SQL Server 2005 Integration Services – Performance – Part 30

Throughout our coverage of SQL Server 2005 Integration Services, we have
been primarily concerned with newly introduced and improved features, spending
considerably less time discussing its performance advantages over Data
Transformation Services. However, it is important to point out that superiority
of this technology goes beyond functionality alone, providing numerous
efficiency benefits, which we will present in more detail in this article.

As we already have explained in the introductory installments of this
series, one of the fundamental changes underlying design and implementation of
SQL Server 2005 Integration Services is separation of Control Flow and Data
Flow. The former determines execution sequence of tasks, defining workflow of
the package. The primary purpose of the latter is management of the data
movement from its source to destination and transformations of its content
during transit. Some of the most relevant performance tuning methods are
directly related to this dual architecture and therefore should be discussed
within its context.

Control Flow execution is managed by the SSIS run-time engine, which offers the
ability to run its tasks in parallel (in addition to traditional serial
approach, which tends to be less efficient, since it forces tasks to execute in
synchronous manner, where a subsequent one needs to wait for its predecessor to
complete before it can proceed). The maximum number of tasks that can execute
simultaneously is controlled with the MaxConcurrentExecutables package
property. You can set it explicitly or rely on its default value of -1, which
derives the limit by adding 2 to the total number of processors (logical rather
than physical, giving you a slight edge when hyperthreading is turned on).
Note, however, that you should not assign this number strictly based on the
number of tasks and their respective arrangement, but also take into
consideration the characteristics of individual tasks (such as their resource
utilization or blocking nature). Similarly, within Data Flow, it is possible to
benefit from parallelism. The total number of threads created by the pipeline
engine is calculated based on several factors, such as the number of data sources,
destinations, and asynchronous
transformations
. While you can affect the outcome of these calculations by
assigning an arbitrary value to the EngineThreads property of each Data Flow
task (which, by default, is set to 5), this serves merely as a suggestion to
the engine scheduler, which might make additional adjustments as it deems
appropriate (for example, in cases where this would eliminate the potential for
deadlocks). Alternative method of influencing thread distribution involves
modifying the pipeline by introducing additional transformations, such as
Multicast (which copies its input across multiple outputs), spreading the load
across multiple transformations and destinations.

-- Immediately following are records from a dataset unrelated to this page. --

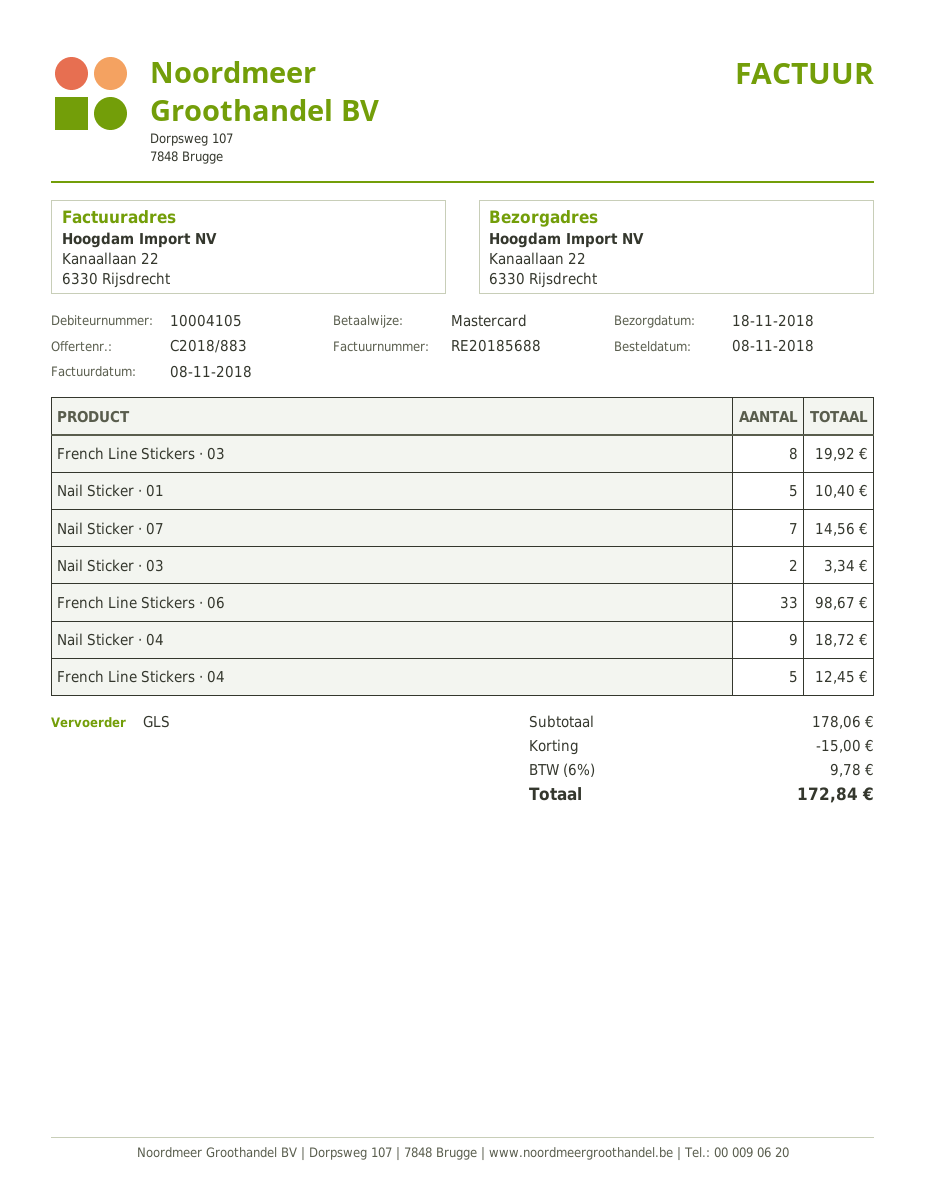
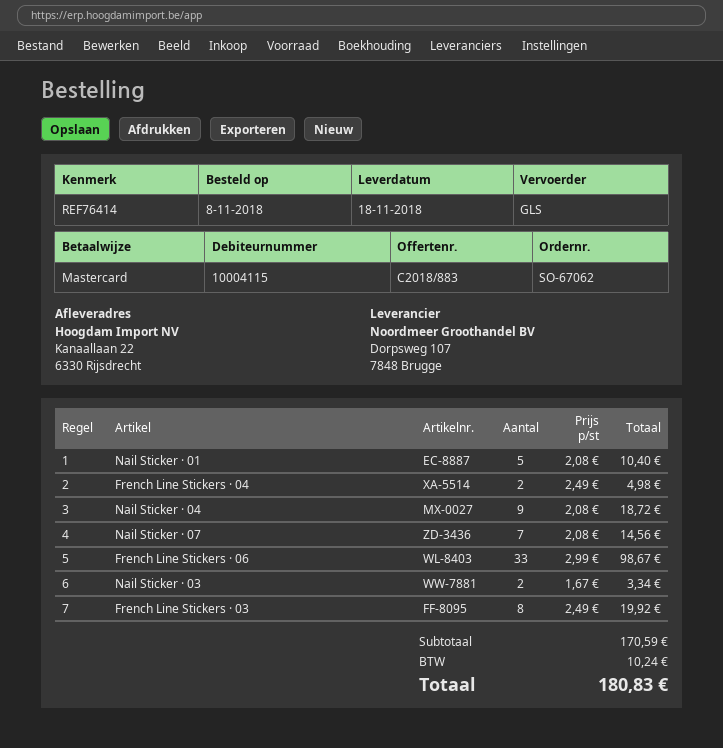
customer number: 10004105 -> 10004115
French Line Stickers · 04: 5 for 12.45 -> 2 for 4.98
subtotal: 178.06 -> 170.59
discount: 15.00 -> none
tax: 9.78 -> 10.24
total: 172.84 -> 180.83

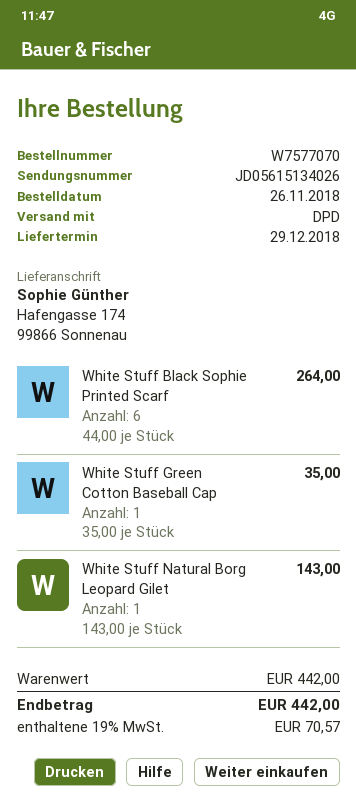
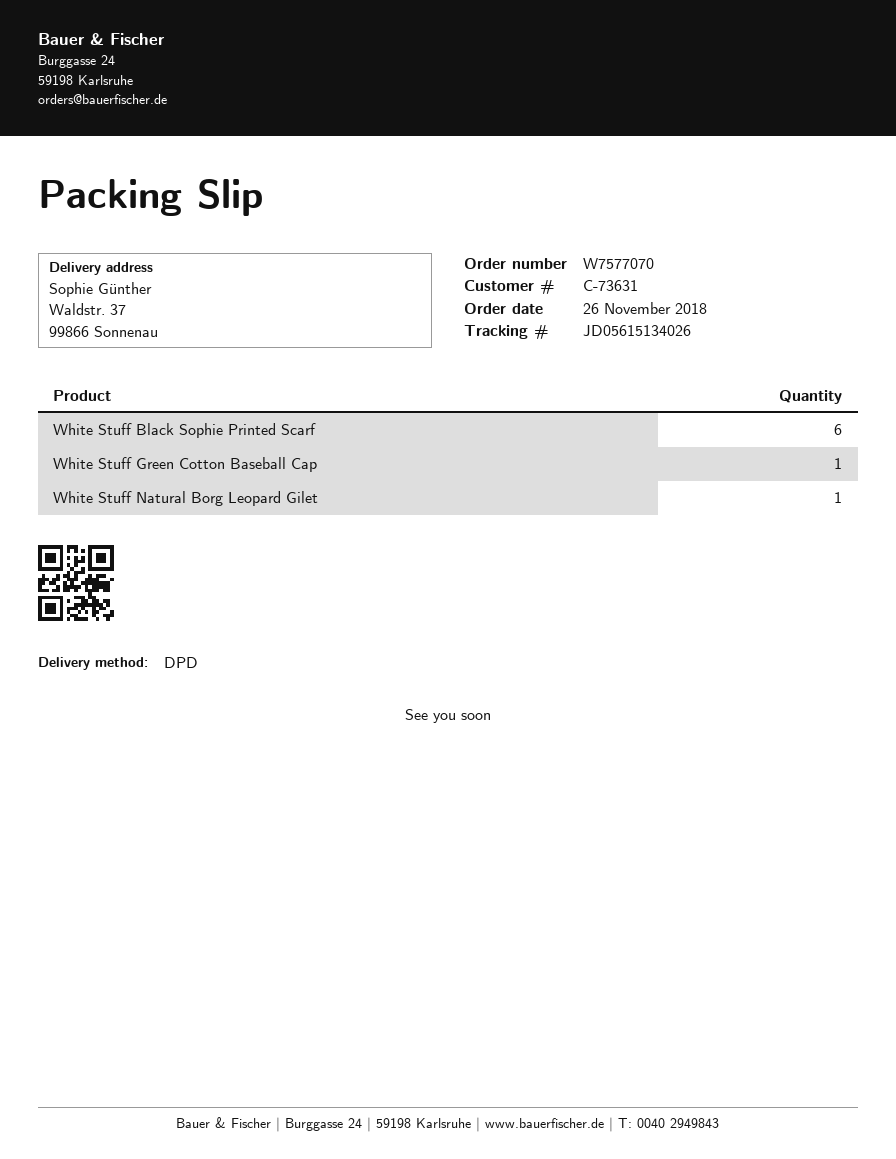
ship to: Hafengasse 174, 99866 Sonnenau -> Waldstr. 37, 99866 Sonnenau

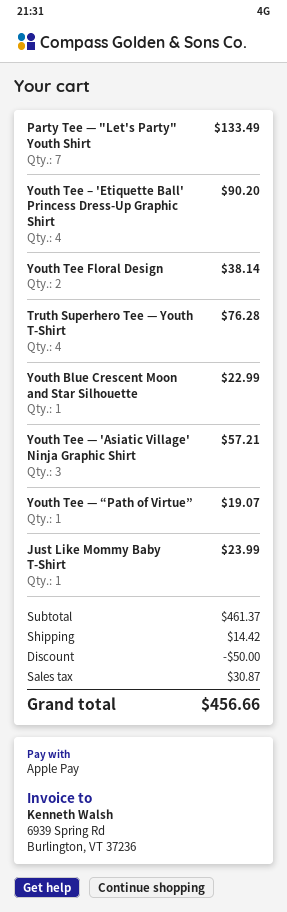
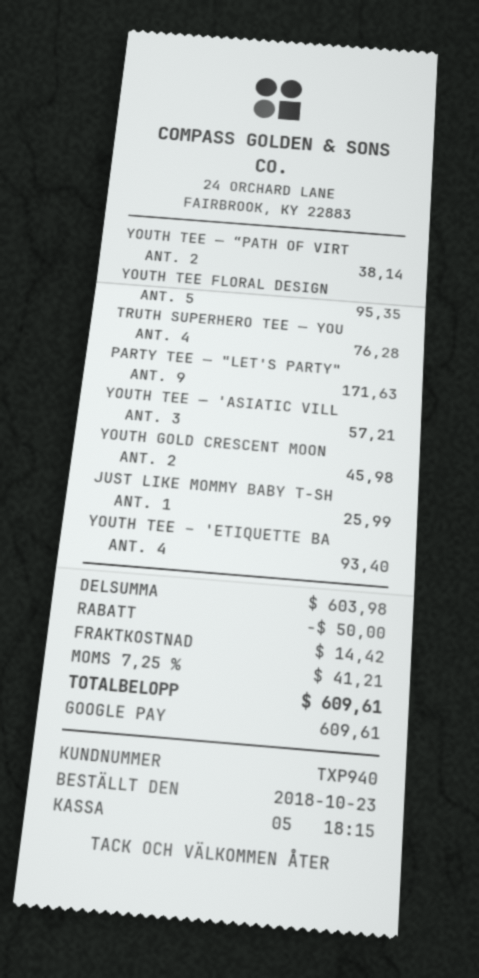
payment method: Apple Pay -> Google Pay
Party Tee — "Let's Party" Youth Shirt: 7 for 133.49 -> 9 for 171.63
Youth Tee – 'Etiquette Ball' Princess Dress-Up Graphic Shirt: 4 for 90.20 -> 4 for 93.40
Youth Tee Floral Design: 2 for 38.14 -> 5 for 95.35
Youth Blue Crescent Moon and Star Silhouette: 1 for 22.99 -> none
Youth Tee — “Path of Virtue”: 1 for 19.07 -> 2 for 38.14
Just Like Mommy Baby T-Shirt: 1 for 23.99 -> 1 for 25.99
YOUTH GOLD CRESCENT MOON: none -> 2 for 45.98
subtotal: 461.37 -> 603.98
tax: 30.87 -> 41.21
total: 456.66 -> 609.61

In addition to improvements in thread organization, Data Flow can be
optimized by tuning its memory utilization. Data processed by its engine is
stored in chunks of memory referred to as buffers, created as new records are
read via source components and allocated dynamically according to requirements
imposed by transformations. The volume of records in a buffer depends on a
variety of factors, such as the number and width of data columns, as well as
buffer size (more about this shortly). The total number of buffers is derived
based primarily on a total count of data records (extracted from their source
or generated throughout the pipeline) and blocking nature of Data Flow
components. Such components can be viewed as non-blocking, semi-blocking, or
blocking, depending on whether data rows are relayed from one transformation to
the next after each one, some, or all of them have been processed. The
non-blocking type can be further subdivided into streaming (such as Character
Map, Conditional Split, or Data Conversion, which use readily available
internal features and data) and row-based (such as Export Column, Import Column
or OLE DB Command, which are inherently slower since they need to rely on
external entities for the same functionality). In either case though,
processing is very efficient, with data rows maintained in the same set of
buffers throughout the pipeline, handled in-place by consecutive
transformations (without the need to allocate new buffers and copy partially
processed data to them). Semi-blocking components (such as Merge or Merge Join)
require that records expected by downstream transformation are temporarily
retained (for example, Merge and Merge Join must first locate matching keys
from data streams being merged before producing the outcome) resulting
typically in the difference between counts of input and output rows. This, in
turn, impacts memory usage (and tends to increase thread count), since new
buffers need to be created (and existing ones maintained) in order to
accommodate some of the rows processed by an upstream transformation. Fully
blocking Data Flow components (such as Aggregate or Sort) where the entire
input data set is needed before any output records are generated are the worst
performers, since it is necessary to create sufficient amount buffers (and
dedicate processing resources to perform their calculations) to hold the entire
data set.

As mentioned earlier, buffers are formed on an as needed basis, according to
the count and size of individual data rows (which is calculated by reviewing the
data types of columns involved in transformations) and following rules dictated
by several Data Flow-specific parameters, which include:

  • DefaultBufferSize – set by default (but configurable) to
    10,485,760 Bytes (equal to 10 MB), which specifies maximum amount of memory
    that can be used for a single memory buffer.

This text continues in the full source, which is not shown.